Micks rightly observes at the start that “knowledge has to make friends with luck and mystery to bring a healthy baby into this world.” That is undoubtedly true and reflects Micks’ learning not only to trust her intuition, but also to advocate for herself as she perseveres, visiting numerous OB-GYNs, acupuncturists, chiropractors, and other fertility experts.
“It takes courage and resilience to follow your curiosity,” Micks writes, “to keep putting your faith in one more person, one more solution, even after everything you’ve tried so far has failed.”
Curiosity and Loneliness
Like the other two fertility memoirs I’ve reviewed for The Federalist, Micks shares her personal story. However, unlike the others, Micks’ doesn’t consciously place that story in a larger political, scientific, or bioethical context. This book is focused like a laser on Micks’ journey and reads more like a peek into someone else’s diary.
In that sense, this book should appeal not only to adults working overtime to start or expand their families, but also to the friends and families of those living this struggle. It offers insight into both big-picture problems and smaller indignities that loved ones may not be able to fully articulate while still experiencing them.

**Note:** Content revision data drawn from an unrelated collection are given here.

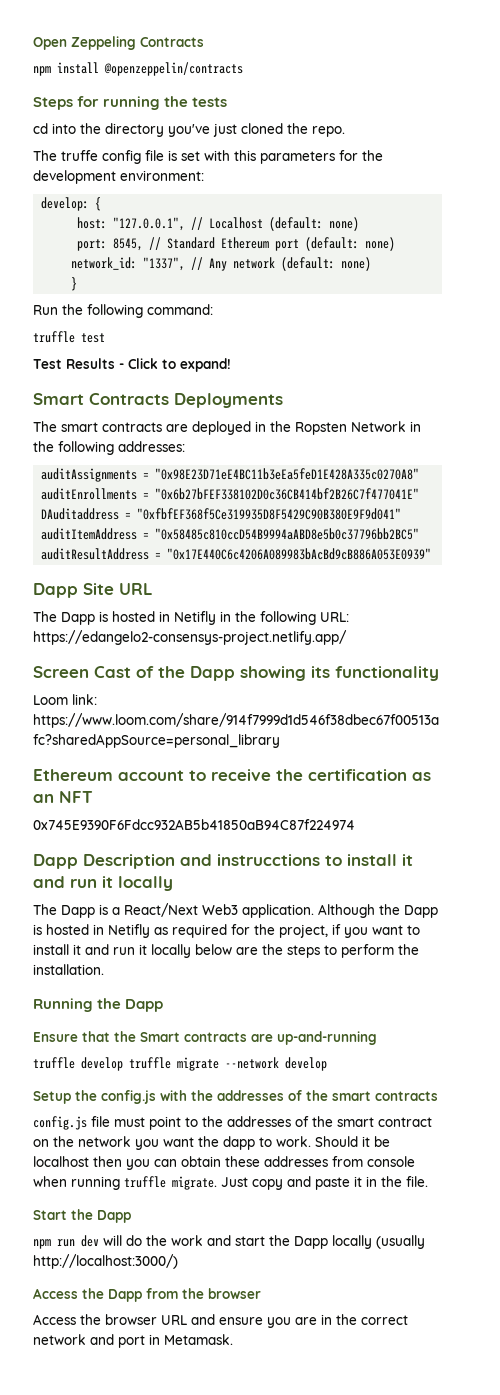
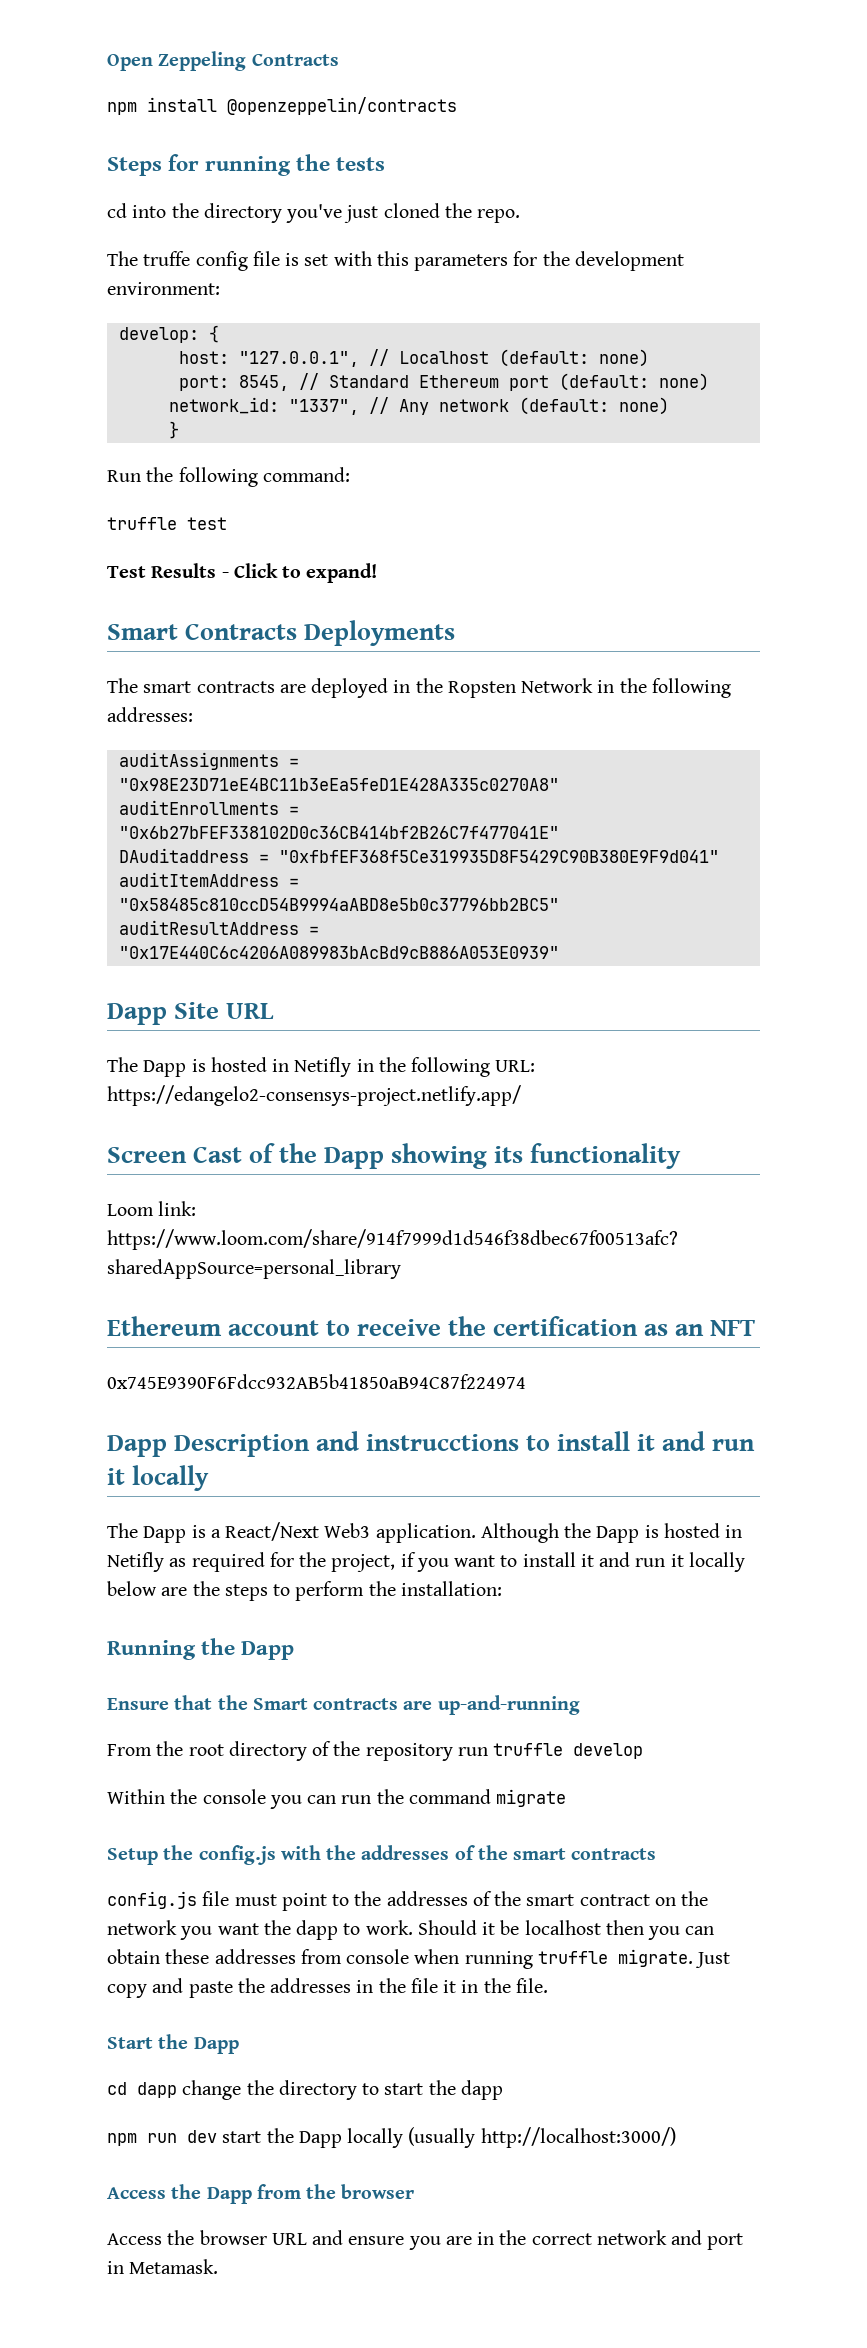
[33,964,104,975] installation. -> [400,1581,502,1596] installation:
[33,1057,171,1071] truffle develop truffle -> [107,1741,644,1761] [107,1789,491,1809] From the root directory of the repository run truffle develop // Within the console you can run the command
[225,1057,327,1071] --network develop -> (567, 1798) none
(350, 1183) none -> [237,1978,438,1993] the addresses in the file
[33,1235,231,1249] npm run dev will do the work and -> [107,2080,503,2100] [107,2130,217,2146] cd dapp change the directory to start the dapp // npm run dev

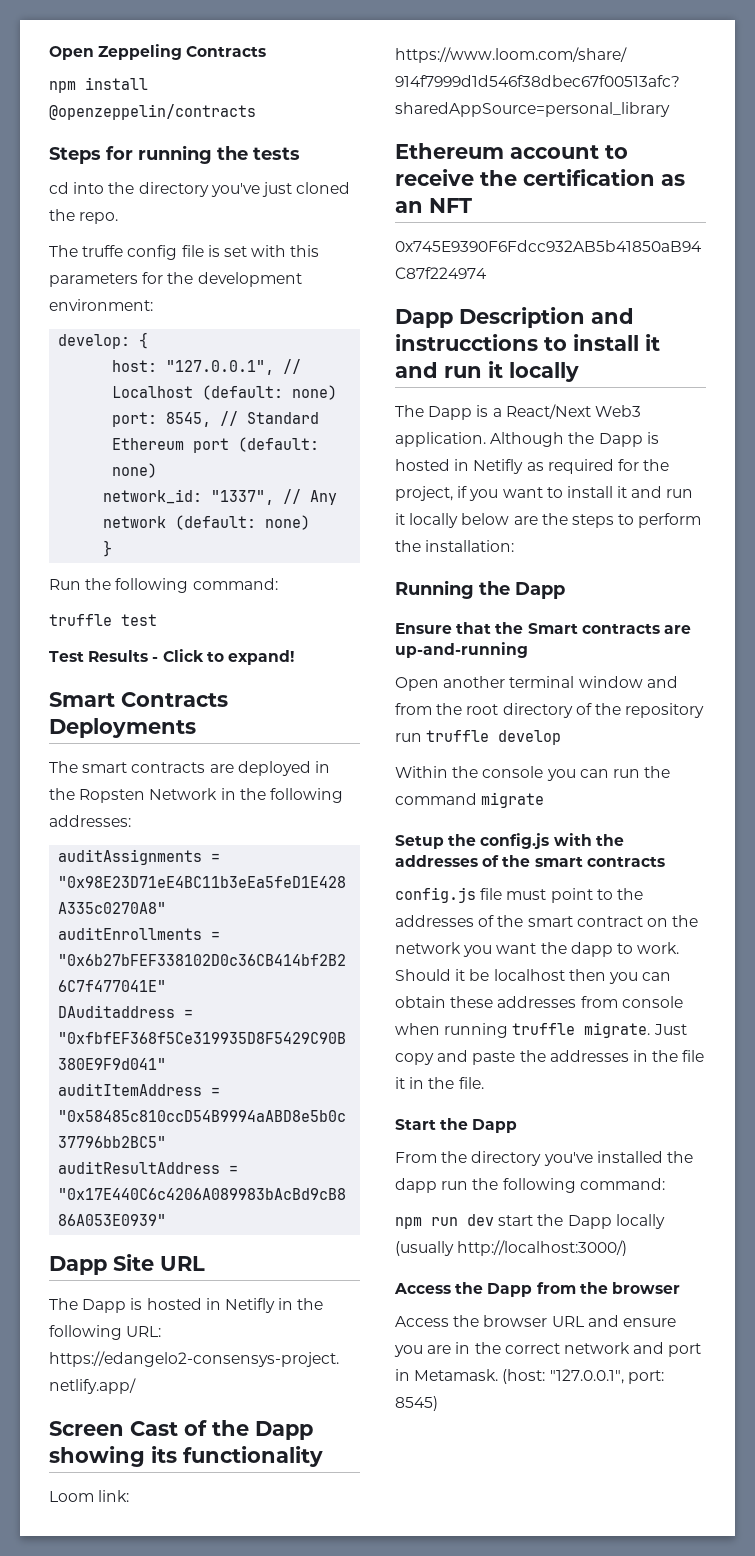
[107,1744,152,1756] From -> [395,676,678,691] [395,703,432,715] Open another terminal window and from
[107,2080,503,2100] cd dapp change the directory to start the dapp -> [395,1151,693,1166] [395,1178,665,1193] From the directory you've installed the dapp run the following command:
(219, 2266) none -> [502,1369,664,1384] [395,1396,438,1411] (host: "127.0.0.1", port: 8545)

Micks’ story takes on larger significance, though, as she asks important questions about miscarriage. Micks notes, “We live in a world where terms like ‘family first’ and ‘pro-life’ abound, but a baby dying spontaneously in a woman’s body . . . meh.”
Micks is frustrated at the complete lack of curiosity her OB-GYNs and fertility specialists display in the face of her repeated miscarriages. Of course, without understanding why, identifying the appropriate solution becomes that much harder. Micks makes us ponder why doctors aren’t more interested in studying the causes of miscarriage, and why OB-GYNs typically know little about infertility.
Micks also returns repeatedly to the theme of loneliness. In an era when a quarter of Americans say they lack people to confide in and where loneliness is increasingly epidemic, Micks’ story offers one tale that illuminates those trends. Early in her journey, Micks observes:
This is how infertility is fought. Alone. With a crash course tacked on to the end of an appointment with a doctor who you wish you didn’t have to see, didn’t tell anyone you were seeing. Alone enough that no one hears the deep breath you take when you’re facing the scariest thing you’ve ever done, and no one to brag to about your victories.
Later, Micks, who has a supportive husband and several women she confides in along the way, concludes: “It’s the catch-22 of infertility support. Even when you have a friend who understands, depending on them to meet your huge demands for emotional support could kill your friendship, and then you’d have no one. Either way, it’s lonely.”
Hopefully Micks’ memoir can help make that experience a little less lonely.